Case Shiller double dip and the new news cycle
I follow a variety of sources in regards to news and as the above picture highlights, the press is running full steam ahead with the double dip. We’ve been tracking the massive amount of shadow inventory and large pipeline of troubled homes so the question of a double dip was never in doubt. The question was rather one of timing. It is now clear that the new bottom in housing prices, both in nominal and real levels is occurring fluidly today. This is now an active cycle low. The only question in doubt at this point is how much further will home prices fall before reaching an absolute bottom? I don’t think we can answer that question until we figure out how low household wages will go (or move up if the economy turns around). This is really the wild card in how deep this double dip goes.
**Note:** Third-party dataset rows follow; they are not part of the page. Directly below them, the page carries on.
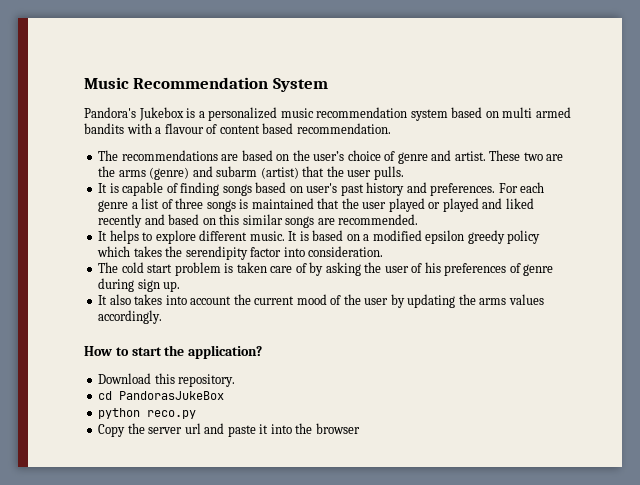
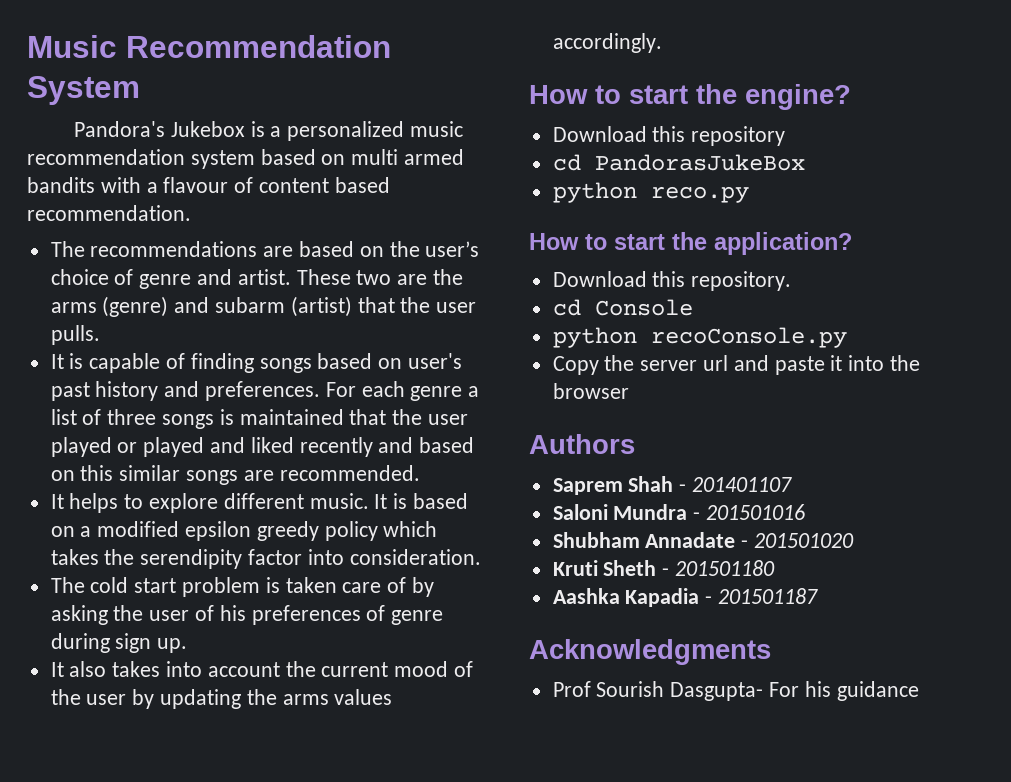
+ How to start the engine?
+ Download this repository
+ cd PandorasJukeBox
+ python reco.py
- cd PandorasJukeBox
- python reco.py
+ cd Console
+ python recoConsole.py
+ Authors
+ Saprem Shah - 201401107
+ Saloni Mundra - 201501016
+ Shubham Annadate - 201501020
+ Kruti Sheth - 201501180
+ Aashka Kapadia - 201501187
+ Acknowledgments
+ Prof Sourish Dasgupta- For his guidance

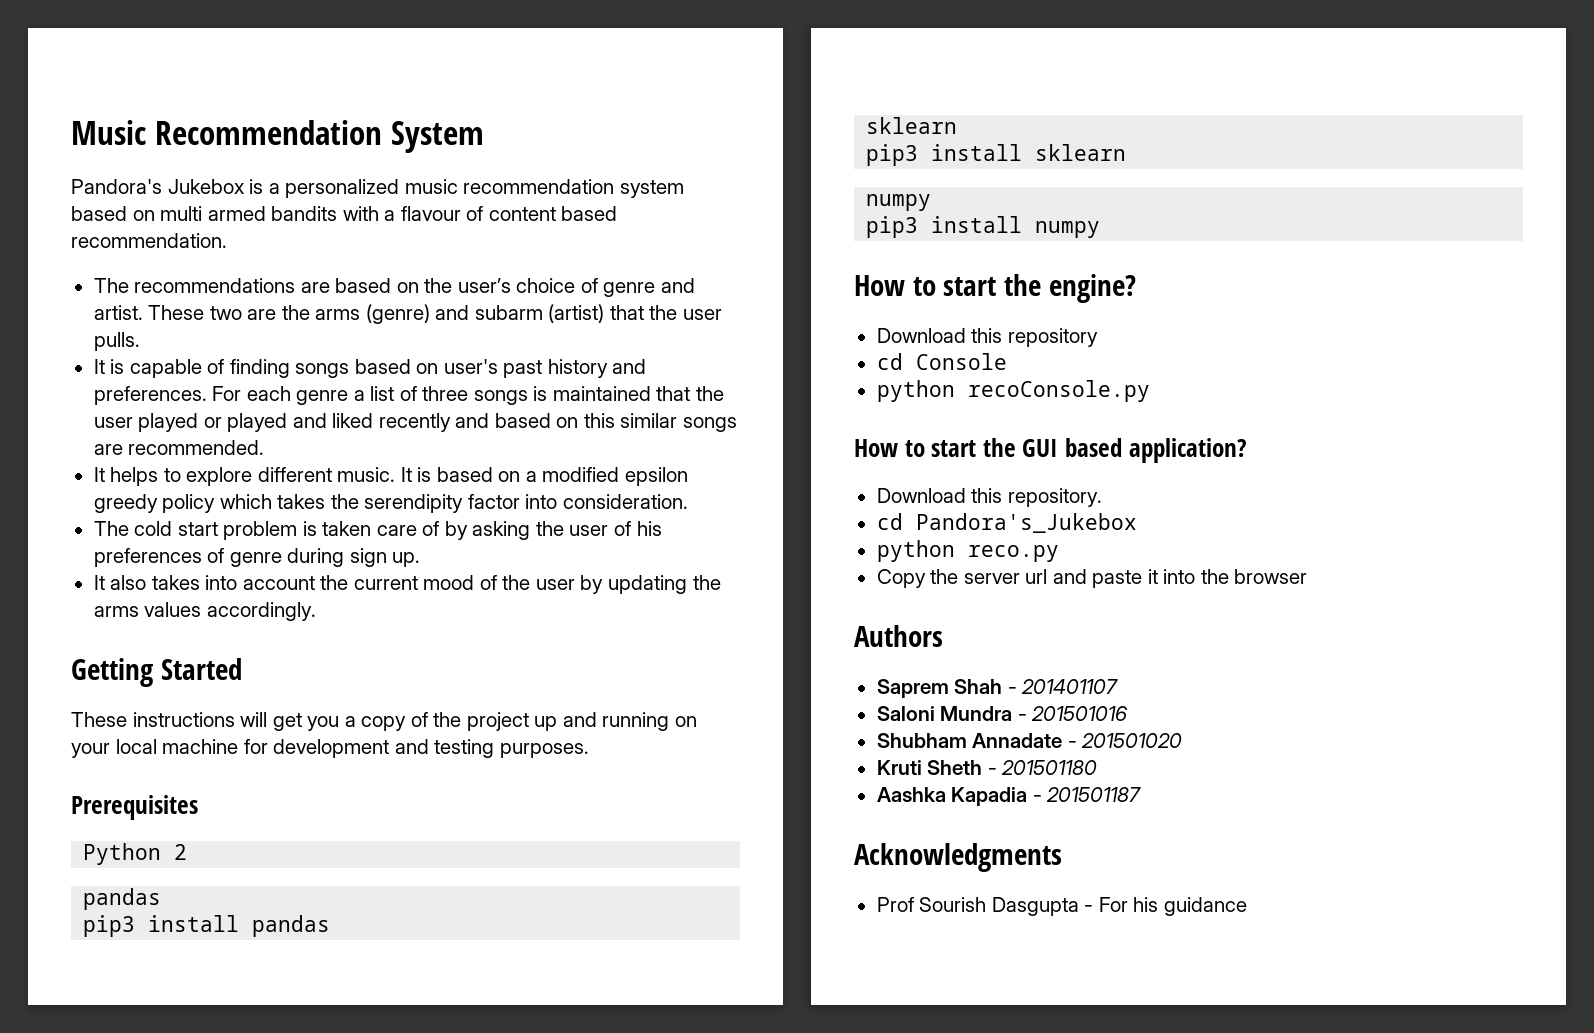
+ Getting Started
+ These instructions will get you a copy of the project up and running on your local machine for development and testing purposes.
+ Prerequisites
+ Python 2
+ pandas
+ pip3 install pandas
+ sklearn
+ pip3 install sklearn
+ numpy
+ pip3 install numpy
- cd PandorasJukeBox
- python reco.py
- How to start the application?
+ cd Console
+ python recoConsole.py
+ How to start the GUI based application?
- cd Console
- python recoConsole.py
+ cd Pandora's_Jukebox
+ python reco.py
- Prof Sourish Dasgupta- For his guidance
+ Prof Sourish Dasgupta - For his guidance

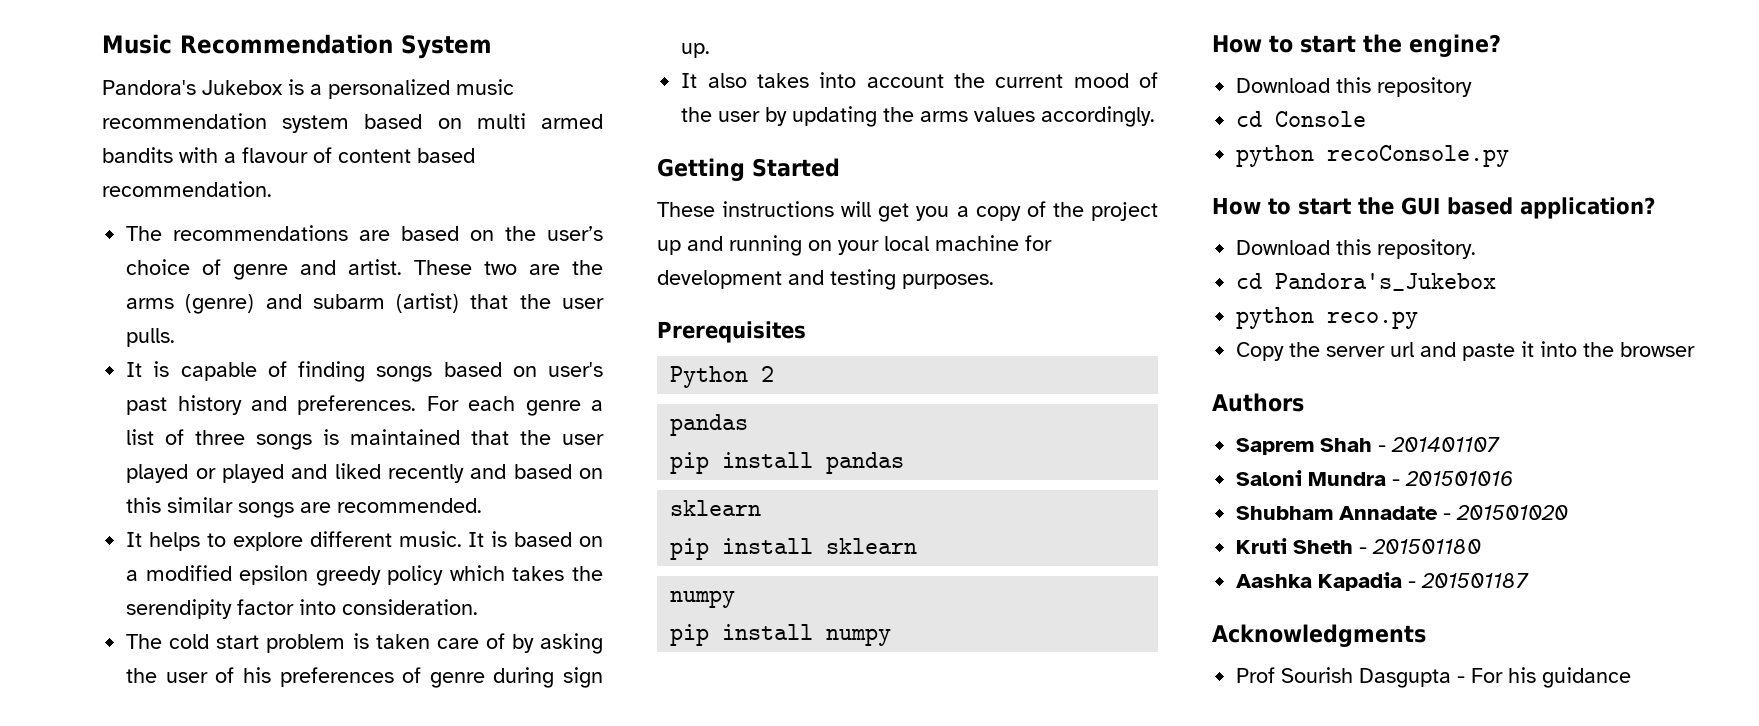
- pip3 install pandas
+ pip install pandas
- pip3 install sklearn
+ pip install sklearn
- pip3 install numpy
+ pip install numpy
You also have the psychological component of home values tanking again. If you recall, the double recessions of the early 1980s started with a minor recession followed by a much deeper global recession. Ironically that recession was caused (on purpose) by hiking interest rates to curb global inflation. Today the Federal Reserve is doing everything it can to get people to borrow so long as they have household income to justify the borrowing. And therein lies the rub since the days of NINJA loans is long gone. The borrowing that is occurring is stimulating an already overly suffocating part of our economy in finance. For example, a large part of all recent mortgage activity is with refinancing:
This is really telling data here. The above looks at loan activity by quarter. Take the second quarter in 2005. What was going on at that time?
Cash-out refi: 40%
Rate-term refis: 20%
In other words a solid portion of the market involved boosting the economy via actual home purchases and folks yanking out money from cash-out refinancing. This was incredibly stimulating to economic growth even if it was all an illusory bubble. Now fast forward to the first quarter of 2011, the latest data points to:
Cash-out refi: 23.1%
Rate-term refis: 65.4%
Now think about what this data signifies, the market tanked in full force in early 2008 and the Federal Reserve went into full action. Yet purchase mortgage activity never really increased much but refinancing sure did. Who did this benefit?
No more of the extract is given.